Early intubation quickly ceased to be viewed as a standard of care and was described as a discontinued innovation by multiple focus groups.

Processes Related to the Deimplementation of Innovations

Leadership Guidance

The process of deimplementing innovations occasionally included some sort of leadership or committee. The decisions were made and applied hospital-wide, usually in tandem with Centers for Disease Control and Prevention guidance or other government resources. As one participant shared, “We had a couple APPs who started using [ivermectin] in the beginning. And then once we got some leadership direction, it stopped. But we had a couple that did.” Another clinician underscored the importance of leadership for guidance during the process of discontinuing innovations:

I remember that we were really counting on the guidance that we were getting from our leadership in terms of what the next steps were…
[APP, Northeast]
Collaboration Among Colleagues

Collaboration between hospitalists and colleagues was another commonly discussed topic during focus groups when asked about deimplementation. For example, one clinician stated:

[with] every COVID patient, we were really thinking out loud. We were just kind of having open conversations about disposition for each of them, just because it wasn’t standardized. It wasn’t like a kidney stone that we kind of knew the process. I think every patient was truly thought out loud and it was really kind of a team-based decision.
[APP, South]

Additionally, during early intubation, clinicians shared how they would discuss the process with other clinicians in the intensive care unit and determined what worked best for the patient. A clinician described how the approach of early intubation evolved and was eventually discontinued—the process involved multiple factors, such as discussing with colleagues in the intensive care unit, sharing information, and examining outcomes:

And so it all came down to…just [saying]… “Hey, I think we should talk to the ICU and see what they think about this because they’re the ones who are going to be managing it later down the road.” And then ultimately that dialogue facilitated our own institutional changing in practice…it also evolved with the amount of information that we knew about COVID later on, saying that early intubation will not necessarily save someone’s life.
[MD, West]
No Process/Passive Deimplementation

Sometimes, however, there was no process to officially deimplement innovations; it was passive. One participant shared that they stopped using monoclonal antibodies because the patient population for it had declined. The clinician stated,

So I think that’s one, is just realizing that nobody is using that equipment or following those processes anymore…Some other things, like we were doing the antibodies for a while, those kind of treatment plans that you don’t really ever stop doing but you just realize that you don’t have a patient population that fits that requirement anymore. So I can’t think of a lot of things that we purposely stop.
[RN, West]

In these cases, it seems that enough people simply stop doing something, without any central decision or authority, to the point that it is no longer used.


Principal Findings

While there have been calls to identify and reduce low-value care before [18,33,34] and during [35] the COVID-19 pandemic, this study adds to what is known about innovation deimplementation during the pandemic by characterizing the factors and processes that led ED clinicians to decide to discontinue using COVID-19 care innovations. Overall, clinicians highlighted that patient outcomes, collaboration and discussion with ED colleagues, supply availability, and protocols from leadership as factors that contributed heavily to decisions about sustaining or deimplementing innovations in EDs during the COVID-19 pandemic.
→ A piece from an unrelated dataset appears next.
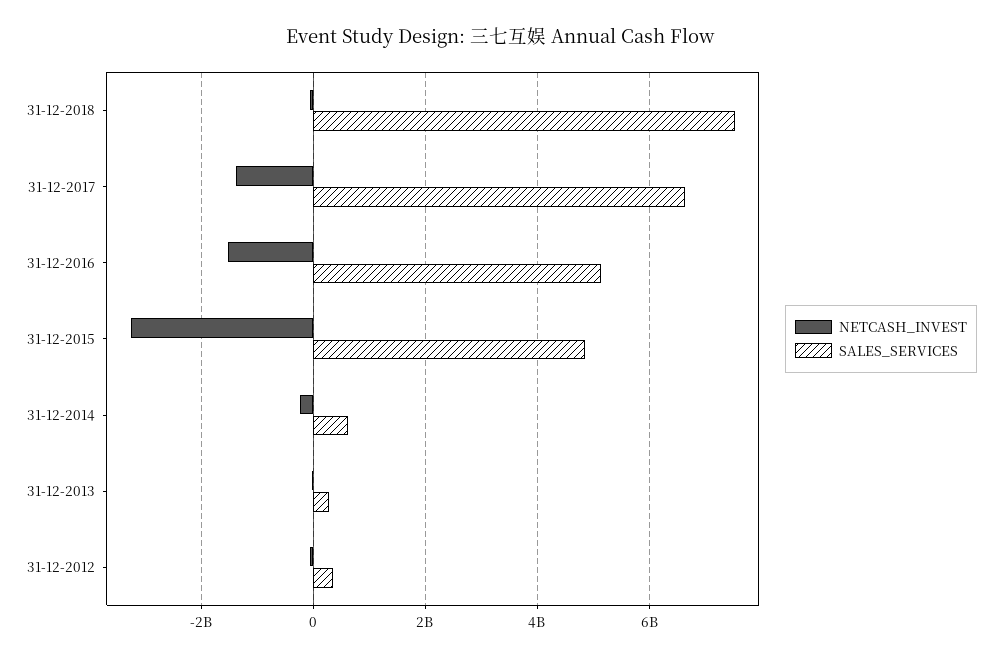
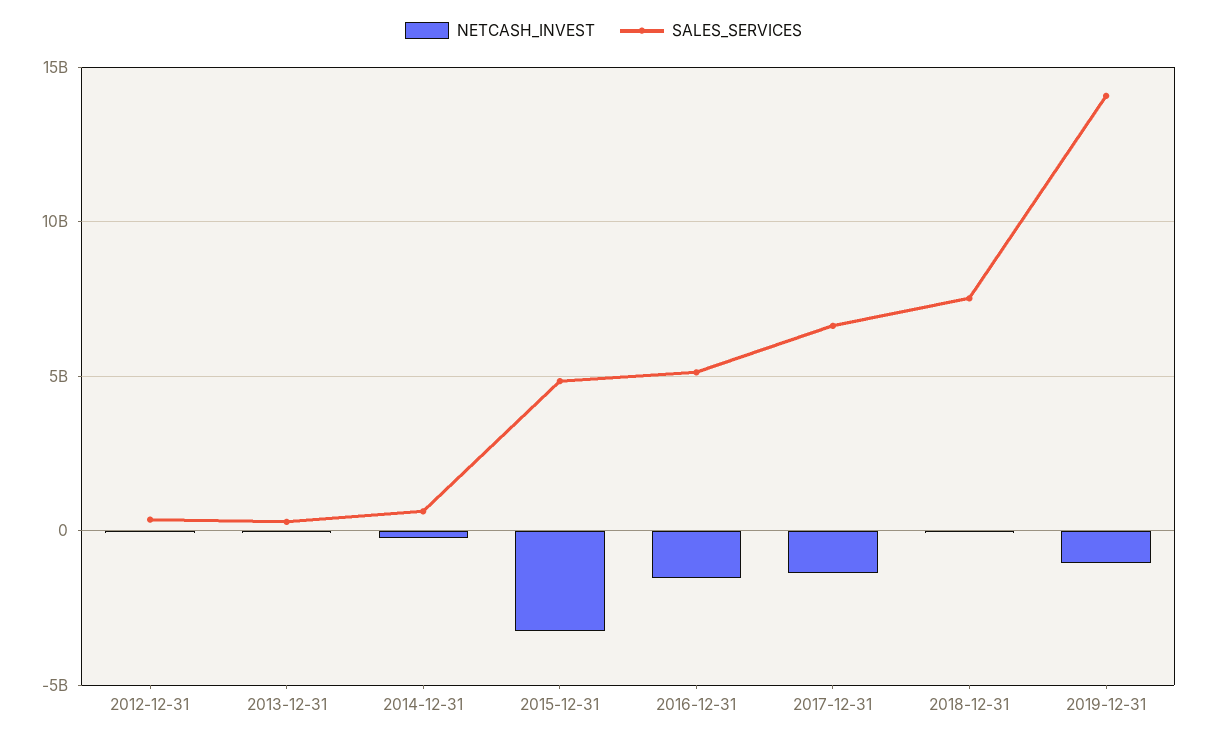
NETCASH_INVEST, 2019-12-31: none -> -1000000000
SALES_SERVICES, 2019-12-31: none -> 14000000000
Prior studies show that, in routine conditions, enablers of effective low-value care deimplementation include leadership commitment, provider engagement, provider training, performance feedback to providers, and shared decision-making with patients [18,35]. Under usual conditions, deimplementation involves strong external support, provider engagement, and training and education to impact knowledge and behavior; therefore, it is typically a slow process [36]. Fundamental to its goals, the deimplementation of health services involves engaging with and changing the behavior of health care providers. A recent systematic review of determinants of deimplementation found that health care provider knowledge, expectations, attitudes, and behaviors are key determinants of deimplementation [37]. In addition, a central concern of health care providers is the trust that the deimplementation effort is necessary and will not harm patients currently receiving a low-value treatment, while also improving patient health in the long term. This requires building support and buy-in for deimplementation from front-line staff [38]. Clinicians need both motivation and support to properly facilitate deimplementation. Our findings confirm the importance of leadership, collaboration, and discussion with ED colleagues for the deimplementation of newly adopted innovations.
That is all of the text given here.